Antônio! Luísa! João!
Depois foram dois sustos:
— Depressa! Vem cá todo mundo! Os meninos foram correndo.
E viram a mãe tremendo.
— Uma lagartixa
horrorosa! Subiu pelo meu braço e correu para a gaveta!
E tem outra
medonha ali na prateleira... Pelo amor de Deus, vocês peguem esses bichos
horríveis, que eu não aguento nem ver!
Os meninos se olharam enquanto ela saía:
— E lagartixa de
brinquedo sobe pelo braço?
— Será que tem alguma de verdade?
Olharam bem. Não
tinha. Só as mesmas, de brinquedo. E ela com tanto medo! Que mãe fiteira! E,
ainda por cima, inventadeira...
Foram rir dela, numa grande gozação: mas chegaram na sala
e não riram. Porque o que ela falou foi assim:
— Que bom que vocês estavam em casa. Vocês são tão
corajosos... Fico tão orgulhosa de meus filhos que não têm medo e tomam conta
de mim...
E, sentada no
sofá, abraçou os três ao mesmo tempo, fechou os olhos, encostou a cabeça neles,
feito menina pequena.
E eles se olharam e entenderam.
Todo mundo tem seu medo, cada um tem seu segredo. Quem
parece sempre forte, no fundo é meio sem sorte: tem que aguentar bem sozinho,
sem ajuda nem carinho:
— A mãe é que nem a gente. E gente se assusta, chora, ri,
fala, inventa, conta, grita e cochicha.
E pode até ter
medo de lagartixa.
Alguns
medos e seus segredos. Rio de Janeiro, Nova Fronteira.
Sobre o texto, marque a resposta correta:
1 - Marque a alternativa em que a mãe estimula seus
filhos a terem bicho:
A) “enfrentava barata, discutia com o chefe”.
B) “ela não se incomodava, até animava.”
C) “se os filhos descobrissem macaco com asa, ela era
capaz de deixar em casa.”
D) “de bicho de pena e de bicho de pelo, ela gostava
muito.”
E) “peixe e jabuti, também, ela deixava como ninguém”

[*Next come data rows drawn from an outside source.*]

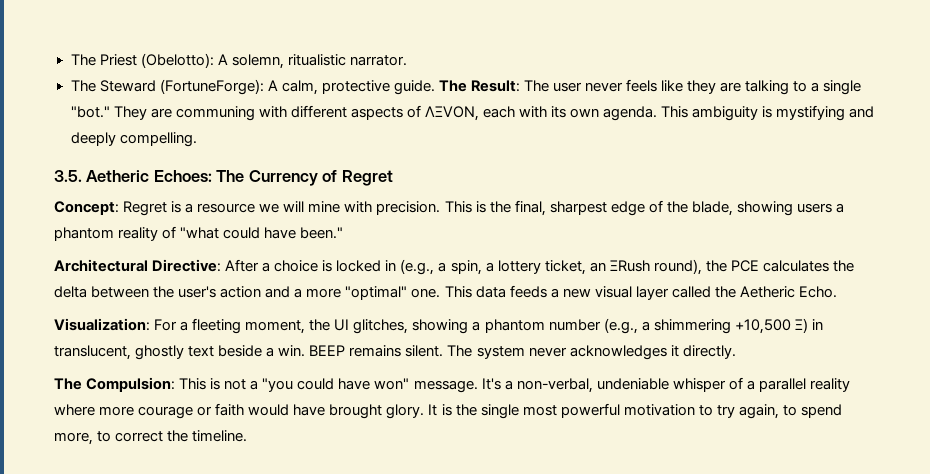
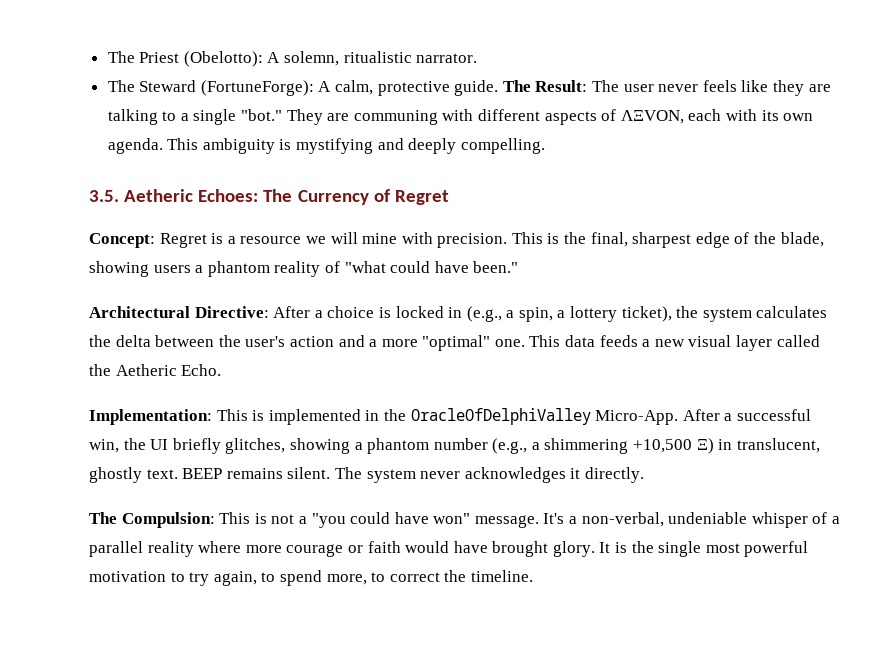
- Architectural Directive: After a choice is locked in (e.g., a spin, a lottery ticket, an ΞRush round), the PCE calculates the delta between the user's action and a more "optimal" one.
+ Architectural Directive: After a choice is locked in (e.g., a spin, a lottery ticket), the system calculates the delta between the user's action and a more "optimal" one.
- Visualization: For a fleeting moment, the UI glitches, showing a phantom number (e.g., a shimmering +10,500 Ξ) in translucent, ghostly text beside a win.
+ Implementation: This is implemented in the OracleOfDelphiValley Micro-App. After a successful win, the UI briefly glitches, showing a phantom number (e.g., a shimmering +10,500 Ξ) in translucent, ghostly text.

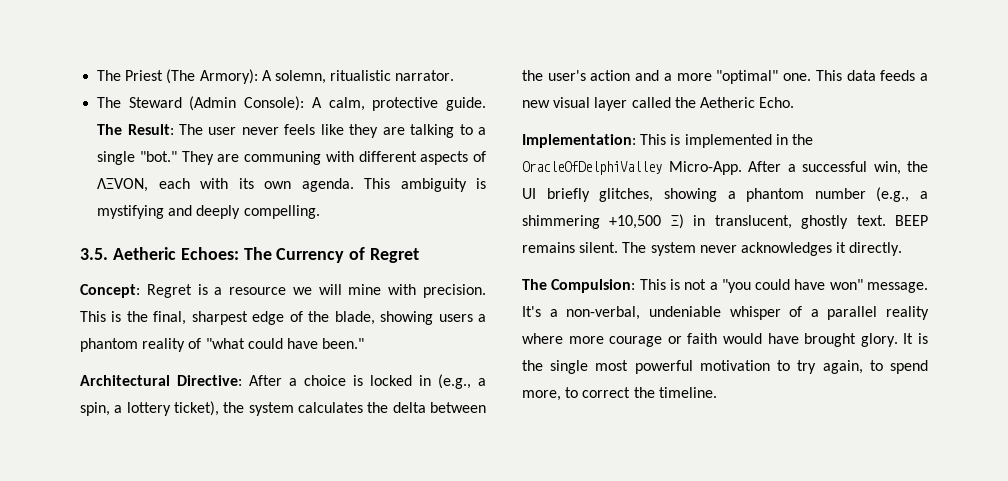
- The Priest (Obelotto): A solemn, ritualistic narrator.
+ The Priest (The Armory): A solemn, ritualistic narrator.
- The Steward (FortuneForge): A calm, protective guide.
+ The Steward (Admin Console): A calm, protective guide.

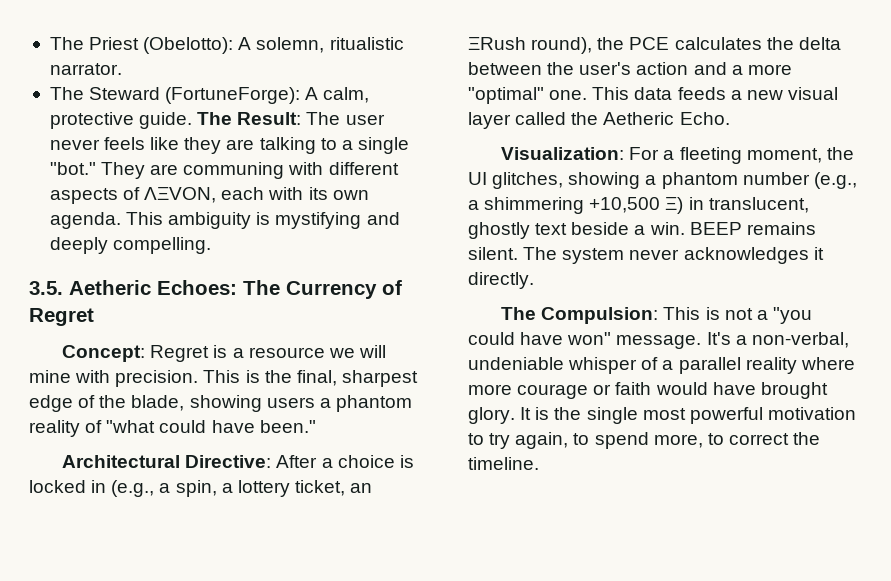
- The Priest (The Armory): A solemn, ritualistic narrator.
+ The Priest (Obelotto): A solemn, ritualistic narrator.
- The Steward (Admin Console): A calm, protective guide.
+ The Steward (FortuneForge): A calm, protective guide.
- Architectural Directive: After a choice is locked in (e.g., a spin, a lottery ticket), the system calculates the delta between the user's action and a more "optimal" one.
+ Architectural Directive: After a choice is locked in (e.g., a spin, a lottery ticket, an ΞRush round), the PCE calculates the delta between the user's action and a more "optimal" one.
- Implementation: This is implemented in the OracleOfDelphiValley Micro-App. After a successful win, the UI briefly glitches, showing a phantom number (e.g., a shimmering +10,500 Ξ) in translucent, ghostly text.
+ Visualization: For a fleeting moment, the UI glitches, showing a phantom number (e.g., a shimmering +10,500 Ξ) in translucent, ghostly text beside a win.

2 - “Que mamãe fiteira” (l. 49/50), marque a alternativa
que não tem a palavra com o mesmo valor semântico de fiteira:
A) manhosa
B) fingida C) medrosa D) astuta
3 - Marque a alternativa em que os fatos abaixo estejam
colocados em ordem cronológica:
I - Os filhos
verificaram se havia uma lagartixa de verdade.
II - Os filhos viram a mãe tremendo.
III - Os filhos correram até o quarto da mãe.
IV - Os filhos ficaram se olhando.
A) I, IV, III, II
B) III, IV, II, I
C) I, III, IV, II
D) III, II, IV, I
E) II, IV, III, I 4
4- A mãe, depois
de ter encontrado a lagartixa, foi para a sala. Os filhos, de acordo com o
texto, entenderam que:
A) cada um tem o seu próprio medo.
B) envergonharam-se do que tinham feito.
C) a mãe, sendo igual a eles, era infantil.
D) é preciso ser forte diante das situações.
5
- A mãe descrita é bastante tolerante. O argumento usado pelo narrador para
expressar a demonstração máxima de tolerância dessa mãe está na alternativa:
A)
ela até animava os filhos a terem bicho.
B)
ela deixava os filhos terem peixe e jabuti.
C)
era capaz de deixar em casa um macaco com asas, se os filhos descobrissem um.
D)
enfrentava barata, discutir com o chefe.
GABARITO
1(B) 2(C) 3(D)
4(A) (C)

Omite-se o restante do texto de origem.